Sur une série, il y a toujours une évolution. On s’accapare sa série quelque part, donc les personnages changent. On le voit dans Blueberry. On crée un personnage, on le lance et petit à petit, en le maîtrisant de plus en plus, on lui fait subir de petits changements.
Est-ce qu’il vous est arrivé de modifier le scénario ?
Non, pas de changer le scénario mais il m’est arrivé de demander des changements pour des détails de bateaux.
Encore beaucoup de travail à venir pour la série ?

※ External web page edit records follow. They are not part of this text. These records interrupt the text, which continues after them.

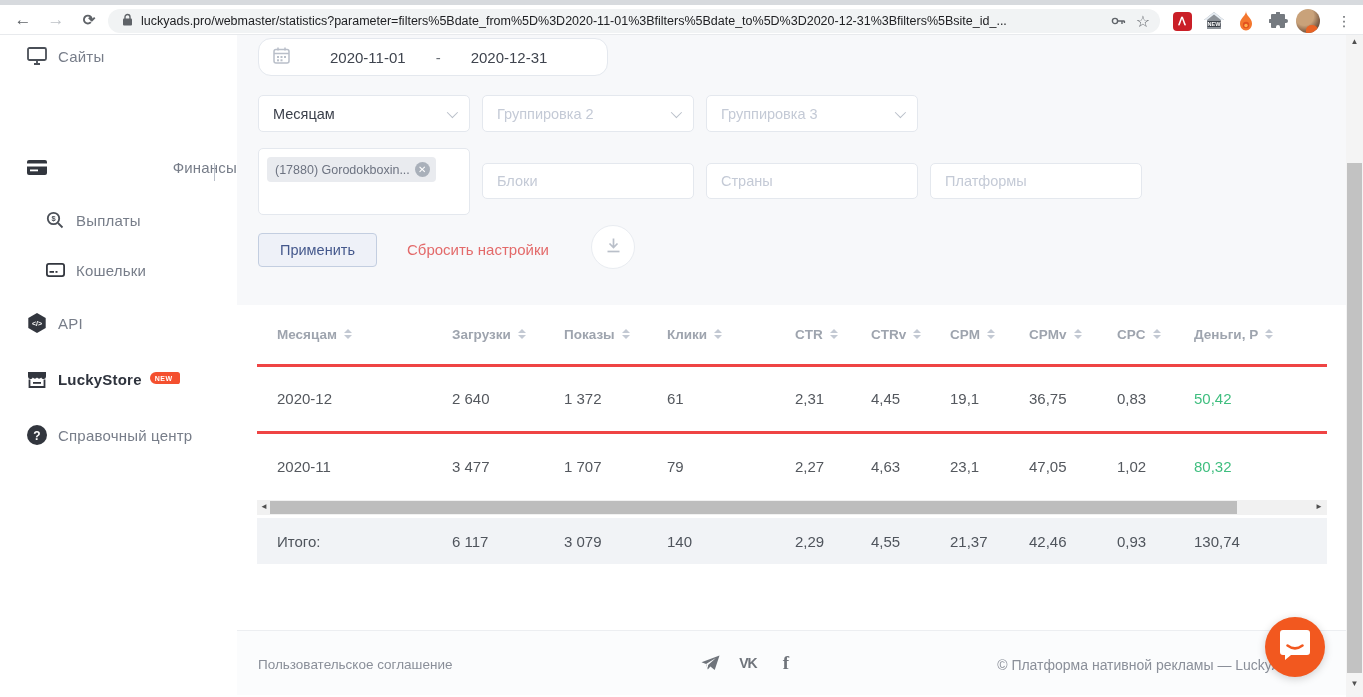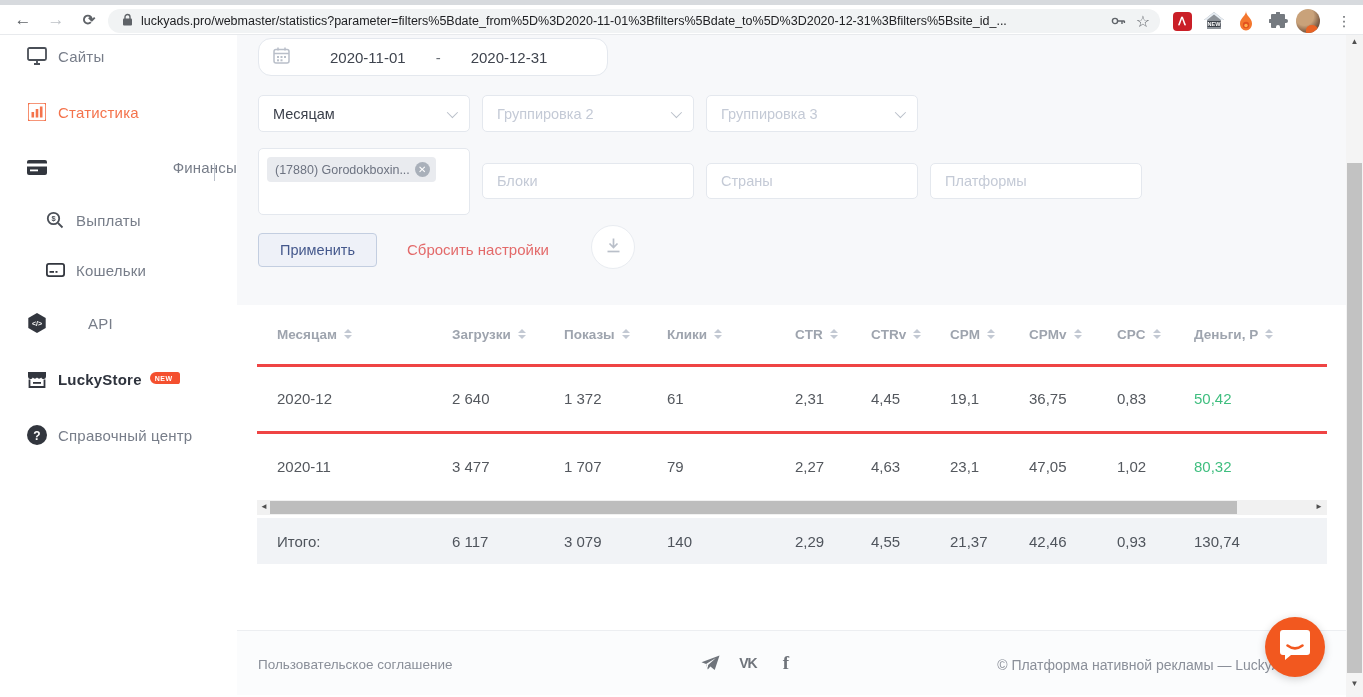--- a/index.html
+++ b/index.html
@@ -154,31 +154,20 @@
   <div class="sidebar">
     <div class="side-item" style="top:4px;">
       <span class="ic">
         <svg width="20" height="18" viewBox="0 0 20 18">
             <rect x="1" y="1" width="18" height="12" rx="1.5" fill="none" stroke="#4a4f57" stroke-width="1.8"></rect>
             <path d="M7 17h6M10 13v4" stroke="#4a4f57" stroke-width="1.8"></path>
           </svg>
       </span>
       <span class="lbl">Сайты</span>
     </div>
-    <div class="side-item active" style="top:60px;">
-      <span class="ic">
-        <svg width="18" height="18" viewBox="0 0 18 18">
-            <rect x="0" y="0" width="18" height="18" rx="2" fill="none" stroke="#f4734c" stroke-width="1.6"></rect>
-            <rect x="3.5" y="9" width="2.6" height="5.5" fill="#f4734c"></rect>
-            <rect x="7.7" y="6" width="2.6" height="8.5" fill="#f4734c"></rect>
-            <rect x="11.9" y="3.5" width="2.6" height="11" fill="#f4734c"></rect>
-          </svg>
-      </span>
-      <span class="lbl">Статистика</span>
-    </div>
     <div class="side-item" style="top:115px;justify-content:space-between;">
       <span class="ic">
         <svg width="20" height="15" viewBox="0 0 20 15">
             <rect x="0" y="0" width="20" height="15" rx="2" fill="#32363e"></rect>
             <rect x="0" y="3.5" width="20" height="3" fill="#fff"></rect>
             <rect x="3" y="9.5" width="8" height="1.8" fill="#fff"></rect>
           </svg>
       </span>
       <span class="lbl">Финансы</span>
       <span class="chev-wrap"><span class="chev up"></span></span>
@@ -196,21 +185,21 @@
     <div class="side-item sub" style="top:218px;">
       <span class="ic">
         <svg width="19" height="14" viewBox="0 0 19 14">
             <rect x="0.9" y="0.9" width="17.2" height="12.2" rx="2" fill="none" stroke="#32363e" stroke-width="1.8"></rect>
             <rect x="3.5" y="8" width="4.5" height="1.8" fill="#32363e"></rect>
             <rect x="9.5" y="8" width="2" height="1.8" fill="#32363e"></rect>
           </svg>
       </span>
       <span class="lbl">Кошельки</span>
     </div>
-    <div class="side-item" style="top:271px;gap:30px;">
+    <div class="side-item" style="top:271px;">
       <span class="ic">
         <svg width="20" height="20" viewBox="0 0 20 20">
             <path d="M10 0l8.7 5v10L10 20 1.3 15V5z" fill="#32363e"></path>
             <text x="10" y="12.8" font-size="7" text-anchor="middle" fill="#fff" font-family="Liberation Sans, sans-serif" font-weight="bold">&lt;/&gt;</text>
           </svg>
       </span>
       <span class="lbl">API</span>
     </div>
     <div class="side-item lucky" style="top:327px;">
       <span class="ic">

Encore trois ans à passer sur la série. Il reste trois albums à venir. En fait, c’est une série de fond. Il y a toujours un roulement de nouveaux lecteurs qui achètent par cycle en commençant par les quatre premiers, puis qui achètent les trois suivants puis les deux suivants et ainsi de suite ! C’est une série destinée à avoir une longue vie, c’est ce que nous disent l’éditeur et les libraires qui en vendent tout le long de l’année même sans nouveauté.
Un succès mérité ! Merci pour nous avoir accordé un peu de votre temps et de nous en avoir appris autant.
Propos recueillis par Florence Daubry, Marie-Claire Del Corte et Joël Leroy
Interview réalisée le 24 octobre 2015.